How many of these 5,000 citations, 1,700 auto tows, and 700 arrests were justified by serious violations and how many of them were simple harassment that were done simply to justify the expenditure of police time on “Operation Impact?” It is impossible to tell by looking at the statistics. Having driven extensively in all parts of Oakland over the years, I can tell you that general traffic violations (speeding, running red lights, failure to stop for pedestrians) occur pretty much at the same rate in all parts of the city, irregardless of the ethnic or income makeup of the community. But we can use our deductive reasoning to come to another conclusion. Take 60 police officers and set them to stopping cars throughout the weekend in the “walking patrol” districts of Dimond, Montclair, Lakeshore, Rockridge, and Laurel using the same criteria that they are presently stopping cars in Deep East Oakland. See how long it would take before drivers, tired of such tactics, would choose to do their shopping elsewhere. And that, in fact, is what it has done along the far International corridor, turning into a virtual ghost town on many weekend nights, depressing commercial and social activity in an area that should be figuring a way to encourage more residents and spenders to come out.
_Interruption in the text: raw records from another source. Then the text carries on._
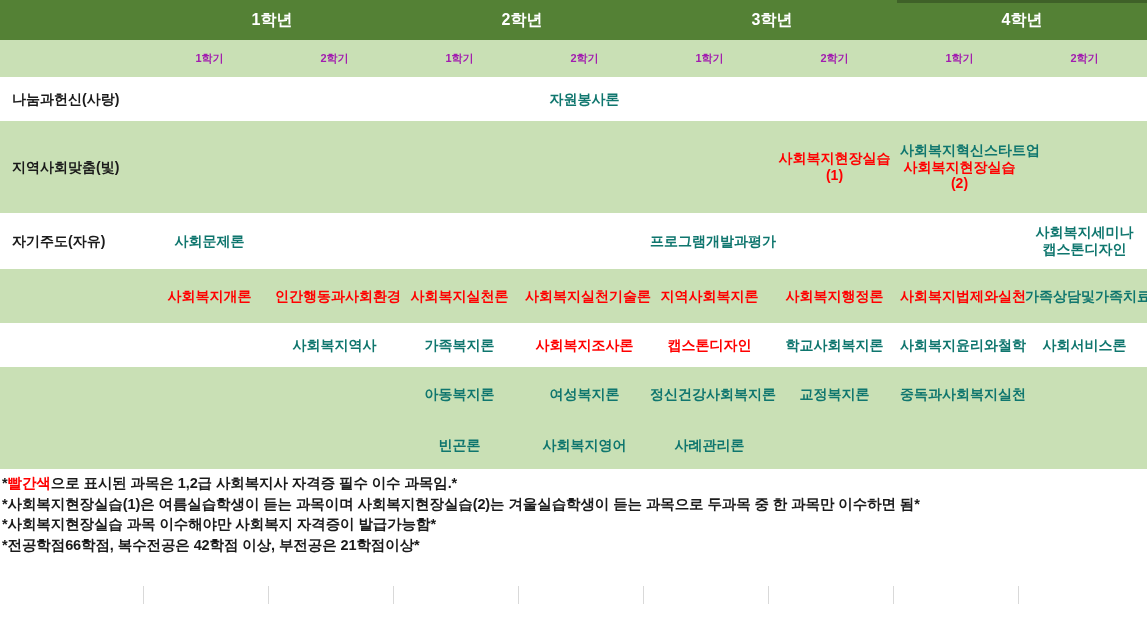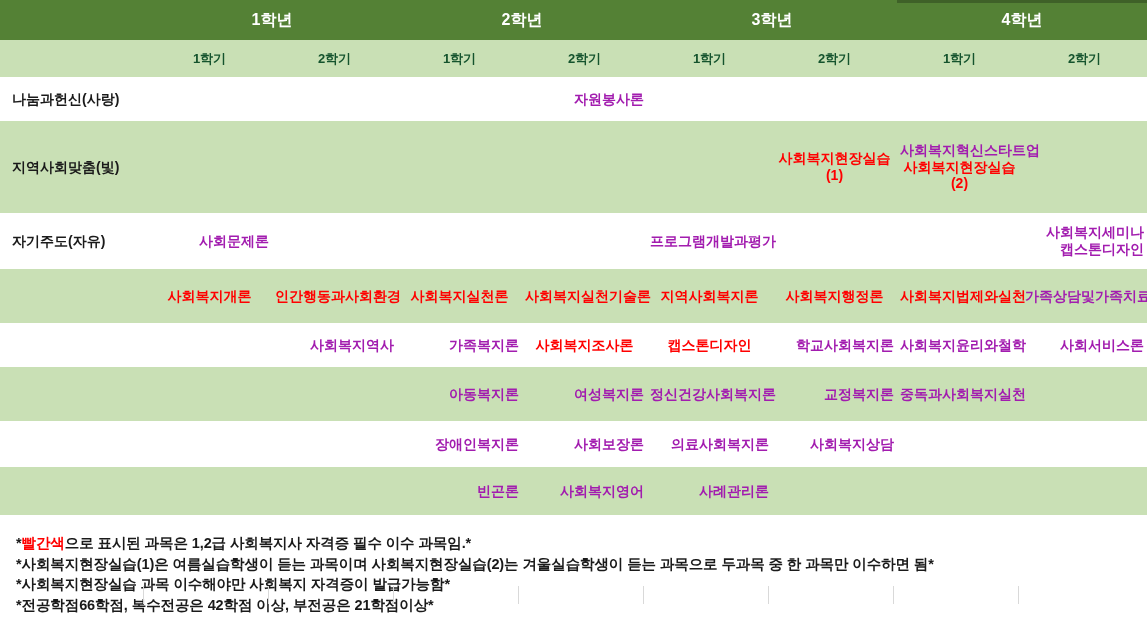"1학기" tr.sem-row > th { color: #14532d -> #a21caf; font-size: 13px -> 11px }
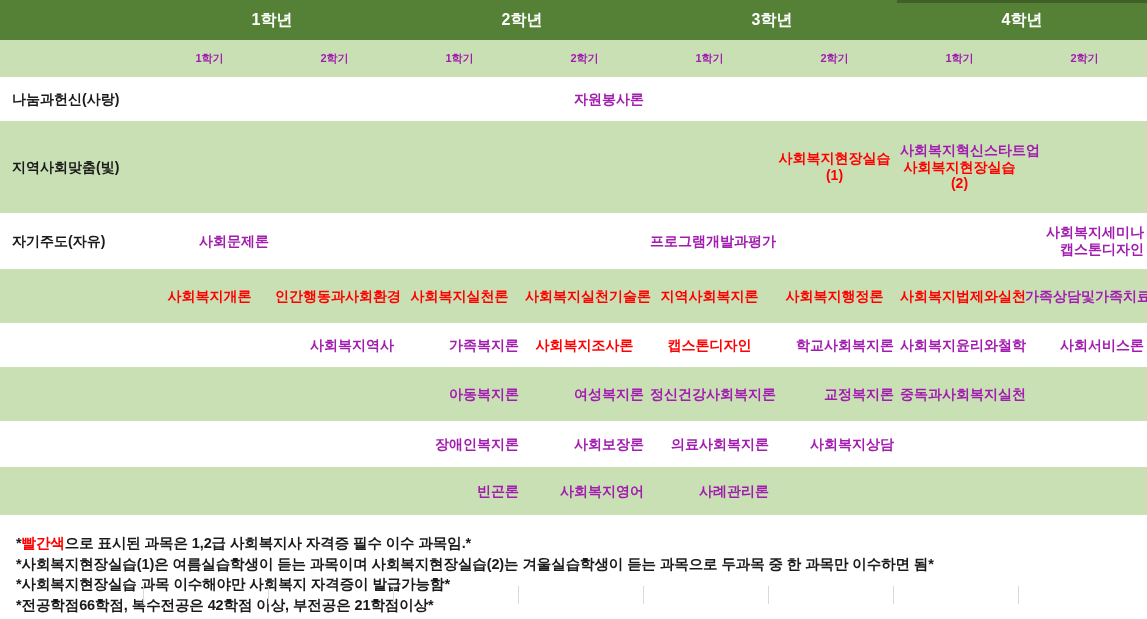"자원봉사론" .entry.black { color: #a21caf -> #0f766e; text-align: right -> none }
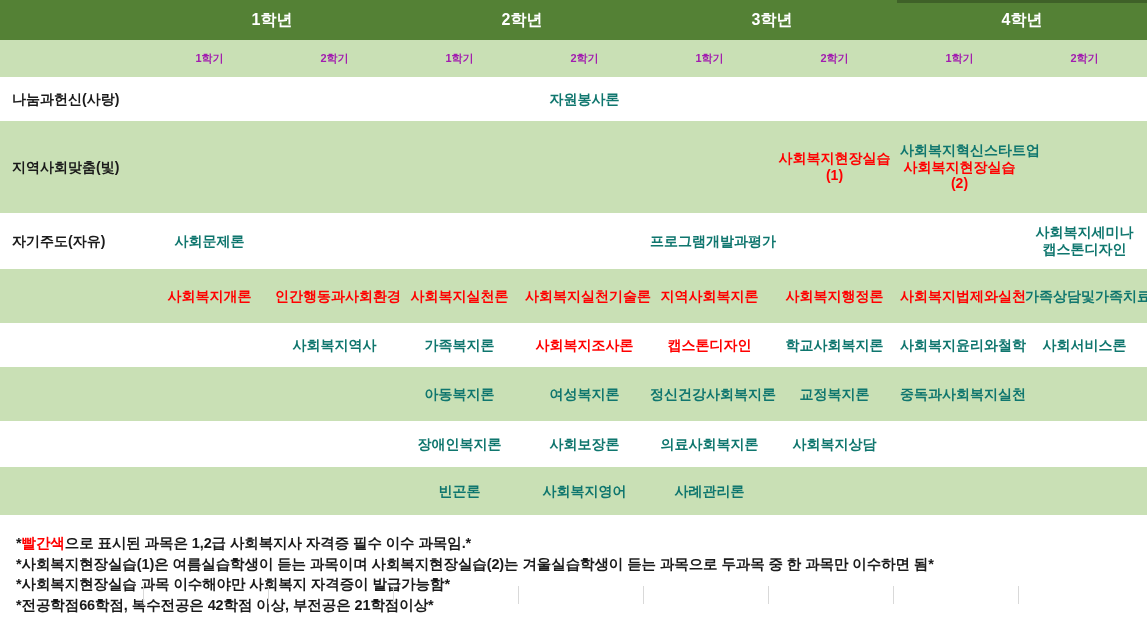"장애인복지론" tr.band-white { html: <tr> <td></td> <td></td> <td></td> <td> <span>장애인복지론</span> </td> <td> <span>사회보장론</span> </td> <td> <span>의료사회복지론</span> </td> <td> <span>사회복지상담</span> </td> <td></td> <td></td> </tr> -> none }
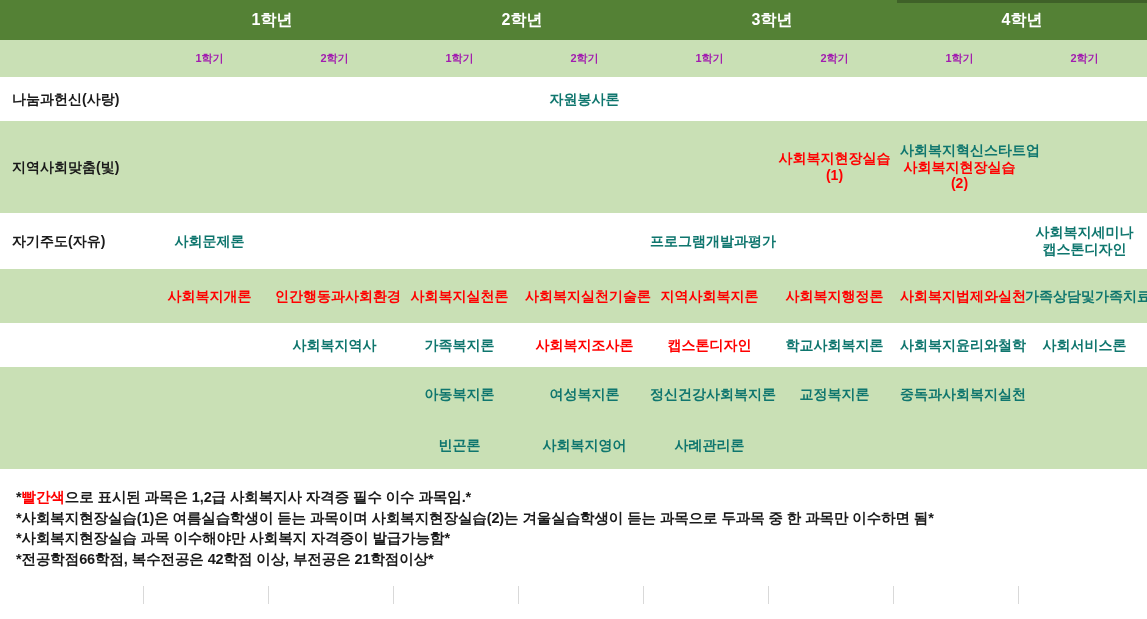"*빨간색으로 표시된 과목은 1,2급 사회복지사" .notes { margin: 14px -> 0 }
All of this happened under the watch of Mayor Jerry Brown, who wants to take his various law-and-order theories to test them on the entire state of California as Attorney General. With Mr. Brown on the way out, let us hope that the next mayor—Nancy Nadel, Ignacio De La Fuente, or Ronald Dellums—takes a more even-handed approach to law enforcement in Oakland. If there are police foot patrols in the Dimond and Montclair, there ought to be police foot patrols at 90th and International. If random, massive traffic stops (which target neither homicides nor sideshows) are not appropriate for the Laurel, they shouldn’t be appropriate for Deep East Oakland, either.